*Assigned task*: Write out each entry word for word.

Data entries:
- - - - -

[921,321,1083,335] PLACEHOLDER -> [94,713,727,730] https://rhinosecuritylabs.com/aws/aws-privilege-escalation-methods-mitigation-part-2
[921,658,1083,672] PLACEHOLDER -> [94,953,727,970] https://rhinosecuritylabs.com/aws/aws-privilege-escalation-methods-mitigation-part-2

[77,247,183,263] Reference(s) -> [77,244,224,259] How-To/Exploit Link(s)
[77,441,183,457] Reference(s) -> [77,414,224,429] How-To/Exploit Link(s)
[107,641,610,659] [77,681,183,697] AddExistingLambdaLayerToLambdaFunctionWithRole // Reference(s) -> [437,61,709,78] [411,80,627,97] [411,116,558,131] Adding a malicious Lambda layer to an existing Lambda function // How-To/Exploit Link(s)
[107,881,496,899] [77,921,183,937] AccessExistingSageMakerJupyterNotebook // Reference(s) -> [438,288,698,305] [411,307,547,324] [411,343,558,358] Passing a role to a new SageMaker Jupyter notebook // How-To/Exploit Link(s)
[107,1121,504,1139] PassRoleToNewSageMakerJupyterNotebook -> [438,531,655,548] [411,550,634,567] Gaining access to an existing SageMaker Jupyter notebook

- - - - -

*Response to the exercise*:
[921,321,1083,335] PLACEHOLDER -> [94,713,727,730] https://rhinosecuritylabs.com/aws/aws-privilege-escalation-methods-mitigation-part-2
[921,658,1083,672] PLACEHOLDER -> [94,953,727,970] https://rhinosecuritylabs.com/aws/aws-privilege-escalation-methods-mitigation-part-2

[77,247,183,263] Reference(s) -> [77,244,224,259] How-To/Exploit Link(s)
[77,441,183,457] Reference(s) -> [77,414,224,429] How-To/Exploit Link(s)
[107,641,610,659] [77,681,183,697] AddExistingLambdaLayerToLambdaFunctionWithRole // Reference(s) -> [437,61,709,78] [411,80,627,97] [411,116,558,131] Adding a malicious Lambda layer to an existing Lambda function // How-To/Exploit Link(s)
[107,881,496,899] [77,921,183,937] AccessExistingSageMakerJupyterNotebook // Reference(s) -> [438,288,698,305] [411,307,547,324] [411,343,558,358] Passing a role to a new SageMaker Jupyter notebook // How-To/Exploit Link(s)
[107,1121,504,1139] PassRoleToNewSageMakerJupyterNotebook -> [438,531,655,548] [411,550,634,567] Gaining access to an existing SageMaker Jupyter notebook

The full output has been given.